After software eats the world, what comes out the other end?
Malkovich. Malkovich. Malkovich?
Once, and not too long ago, my notions of the cultural consequences of Large Language Models (LLMs) were guided by a common metaphor of monsters of appetite. As Cosma and I and said in an article, “the political anthropologist James Scott has explained how bureaucracies are monsters of information, devouring rich, informal bodies of tacitly held knowledge and excreting a thin slurry of abstract categories that rulers use to “see” the world.” LLMs would do much the same thing to human culture.

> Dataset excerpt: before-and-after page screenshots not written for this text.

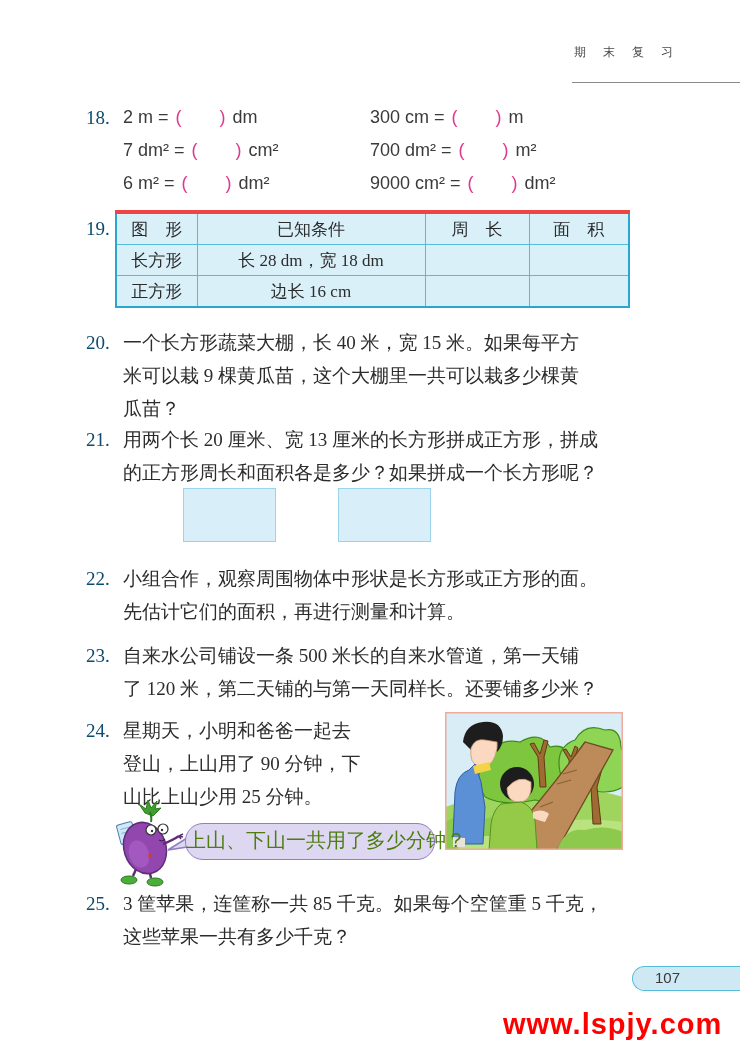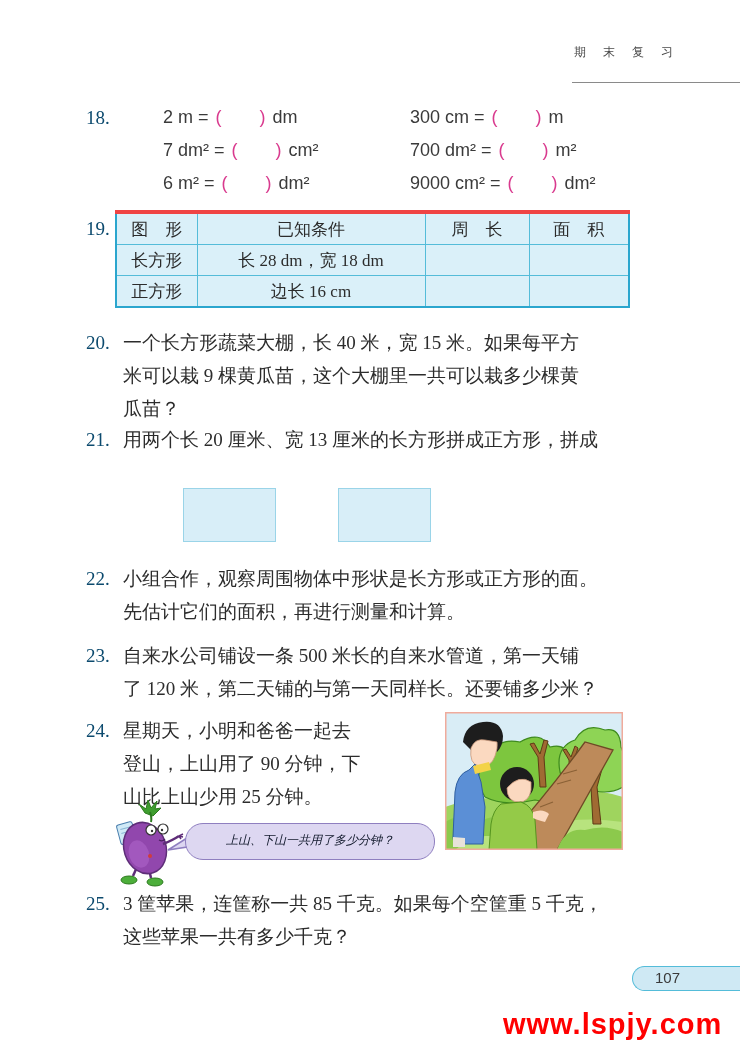--- a/index.html
+++ b/index.html
@@ -19,21 +19,21 @@
   }
   
   .problem{ position:absolute; left:86px; width:575px; display:flex; }
   .pnum{
     flex:0 0 37px; font-size:19px; color:#0c4a6e; line-height:33px;
     font-family:"Liberation Serif","DejaVu Serif",serif;
   }
   .plines{ flex:1; font-size:19px; line-height:33px; color:#2c2c2c; }
   .plines div{ white-space:nowrap; }
   
-  .conv-grid{ font-family:"Liberation Sans","DejaVu Sans",sans-serif; font-size:18px;margin-left:40px; }
+  .conv-grid{ font-family:"Liberation Sans","DejaVu Sans",sans-serif; font-size:18px; }
   .conv-row{ display:flex; height:33px; align-items:center; }
   .conv-item{ white-space:nowrap; color:#3a3a3a; }
   .conv-item.colL{ width:247px; }
   .mp{ color:#d93a8e; padding:0 2px; }
   .gap{ display:inline-block; width:34px; }
   
   .t19{
     position:absolute; left:115px; top:210px; width:513px;
     border-collapse:collapse; table-layout:fixed; background:#daf0f9;
     font-size:17px; color:#2c2c2c;
@@ -47,23 +47,22 @@
   .t19 tr:last-child td{ border-bottom:2px solid #2ba6ce; }
   
   .ansbox{
     position:absolute; top:488px; width:91px; height:52px;
     background:#d8eef8; border:1.5px solid #9ad4e8;
   }
   
   .bubble{
     position:absolute; left:185px; top:823px; width:248px; height:35px;
     background:#ddd7f1; border:1.5px solid #8f7fc0; border-radius:18px;
-    font-size:12px; line-height:33px; text-align:center; color:#0f172a;
+    font-size:20px; line-height:33px; text-align:center; color:#4d7c0f;
     white-space:nowrap;
-    font-style:italic;
   }
   .bubble-tail{ position:absolute; left:166px; top:836px; }
   
   .mascot{ position:absolute; left:103px; top:795px; width:88px; height:92px; }
   .illus{ position:absolute; left:445px; top:712px; width:178px; height:138px; }
   
   .pagepill{
     position:absolute; right:0; top:966px; width:108px; height:25px;
     background:#cfe9f4; border:1.5px solid #54bcd9; border-right:none;
     border-radius:14px 0 0 14px; box-sizing:border-box;
@@ -141,20 +140,21 @@
       <div>一个长方形蔬菜大棚，长 40 米，宽 15 米。如果每平方</div>
       <div>米可以栽 9 棵黄瓜苗，这个大棚里一共可以栽多少棵黄</div>
       <div>瓜苗？</div>
     </div>
   </div>
 
   <div class="problem" style="top:423px">
     <span class="pnum">21.</span>
     <div class="plines">
       <div>用两个长 20 厘米、宽 13 厘米的长方形拼成正方形，拼成</div>
+      <div>的正方形周长和面积各是多少？如果拼成一个长方形呢？</div>
     </div>
   </div>
   <div class="ansbox" style="left:183px"></div>
   <div class="ansbox" style="left:338px"></div>
 
   <div class="problem" style="top:562px">
     <span class="pnum">22.</span>
     <div class="plines">
       <div>小组合作，观察周围物体中形状是长方形或正方形的面。</div>
       <div>先估计它们的面积，再进行测量和计算。</div>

Such images were hardly unique to Cosma and myself. I saw a lot of online commentary suggesting that LLMs would evolve to combine the less attractive features of the Human Centipede and the Worm Ourobouros, as they increasingly fed on their own waste products. There was even a Nature article that spelled out the consequences of the “curse of recursion,” in which LLMs’ outputs would become increasingly disjointed and meaningless as they devour the content that they and their cousins created. It was an excellent article, but like many articles that take off in the discourse, I suspect that it owed its success more to its cultural resonances than its scientific results.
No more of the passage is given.